> **TASK DETAILS**
Only the lines from the one containing "Oyster bracelet solid" through the last line of the entries are wanted. Transcribe them exactly.

[Stored entries]
[Start of section]

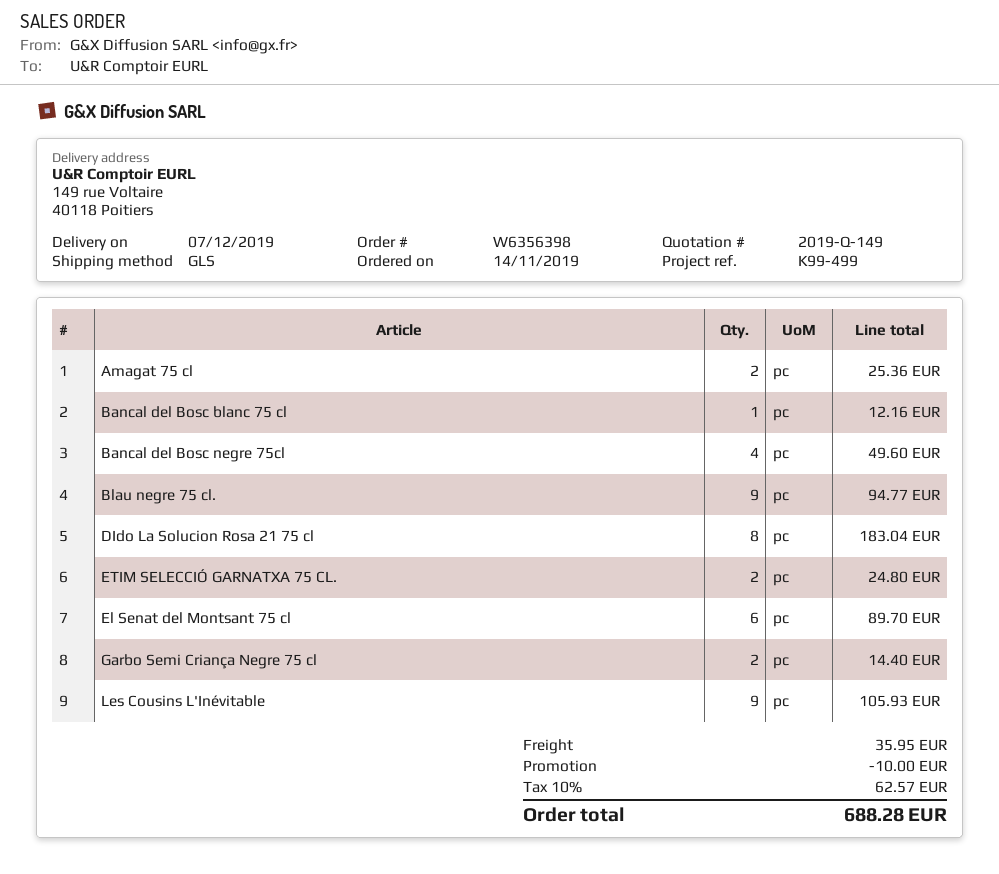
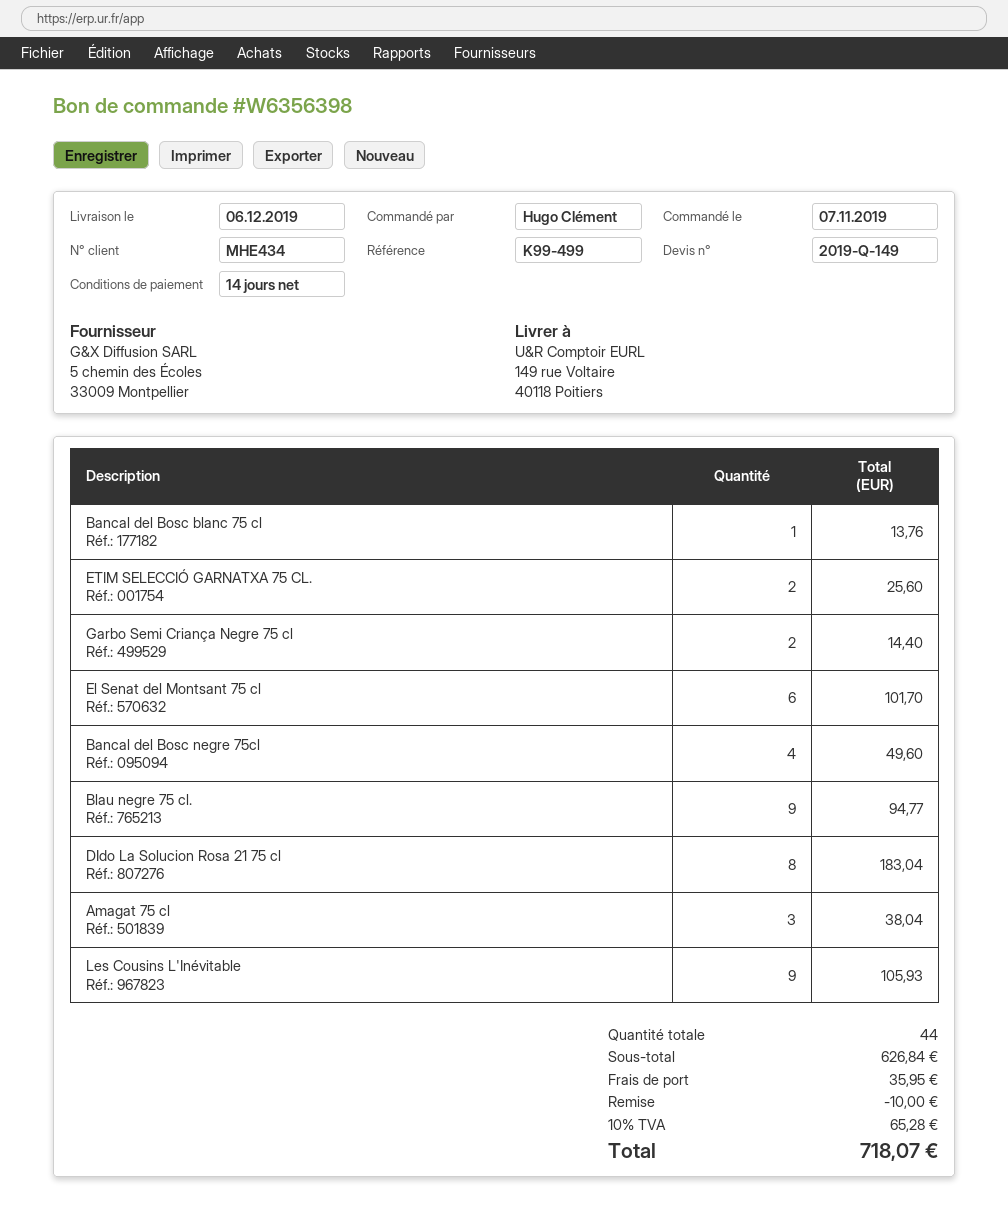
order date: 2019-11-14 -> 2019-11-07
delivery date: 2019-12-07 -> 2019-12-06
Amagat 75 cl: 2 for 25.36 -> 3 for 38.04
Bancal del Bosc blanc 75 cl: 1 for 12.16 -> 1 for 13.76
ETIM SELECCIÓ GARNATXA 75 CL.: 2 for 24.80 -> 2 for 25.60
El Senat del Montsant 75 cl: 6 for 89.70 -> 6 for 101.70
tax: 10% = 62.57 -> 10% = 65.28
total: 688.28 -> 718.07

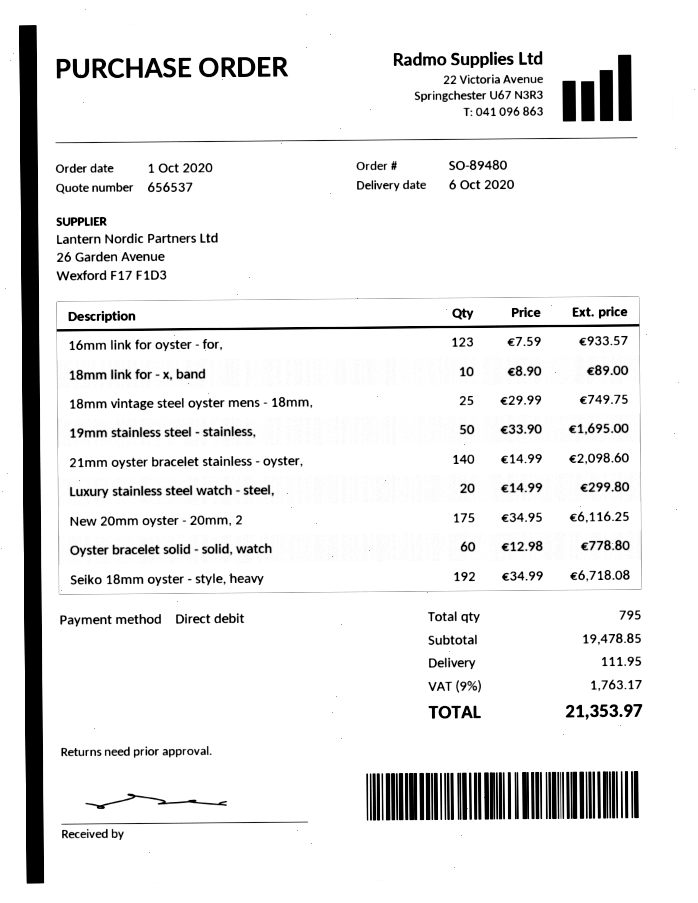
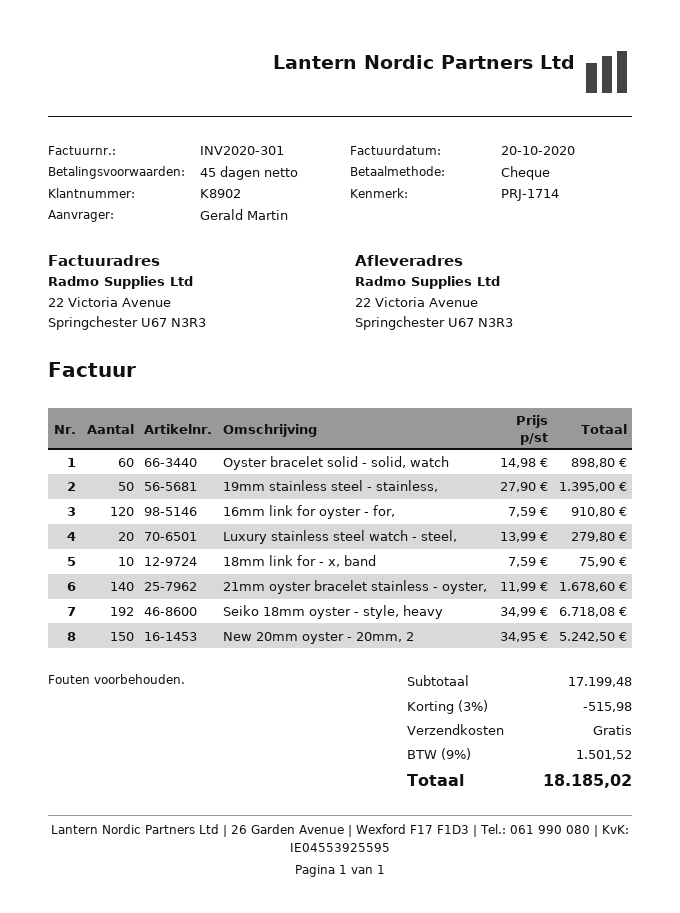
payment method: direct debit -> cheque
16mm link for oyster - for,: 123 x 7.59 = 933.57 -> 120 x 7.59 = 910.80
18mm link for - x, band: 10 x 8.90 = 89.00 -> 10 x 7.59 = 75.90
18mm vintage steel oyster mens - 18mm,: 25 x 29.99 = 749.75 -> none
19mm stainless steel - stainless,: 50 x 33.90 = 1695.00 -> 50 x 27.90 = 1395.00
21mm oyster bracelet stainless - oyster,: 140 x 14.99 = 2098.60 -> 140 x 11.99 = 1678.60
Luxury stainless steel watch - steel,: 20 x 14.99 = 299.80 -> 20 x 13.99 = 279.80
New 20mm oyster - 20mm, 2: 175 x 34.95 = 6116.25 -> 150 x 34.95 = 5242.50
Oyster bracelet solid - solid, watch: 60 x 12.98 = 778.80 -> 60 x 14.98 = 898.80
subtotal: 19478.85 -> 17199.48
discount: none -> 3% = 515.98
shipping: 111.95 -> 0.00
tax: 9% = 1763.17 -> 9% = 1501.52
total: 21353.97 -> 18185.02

[End of section]

> **SOLUTION TO THIS PROBLEM**
Oyster bracelet solid - solid, watch: 60 x 12.98 = 778.80 -> 60 x 14.98 = 898.80
subtotal: 19478.85 -> 17199.48
discount: none -> 3% = 515.98
shipping: 111.95 -> 0.00
tax: 9% = 1763.17 -> 9% = 1501.52
total: 21353.97 -> 18185.02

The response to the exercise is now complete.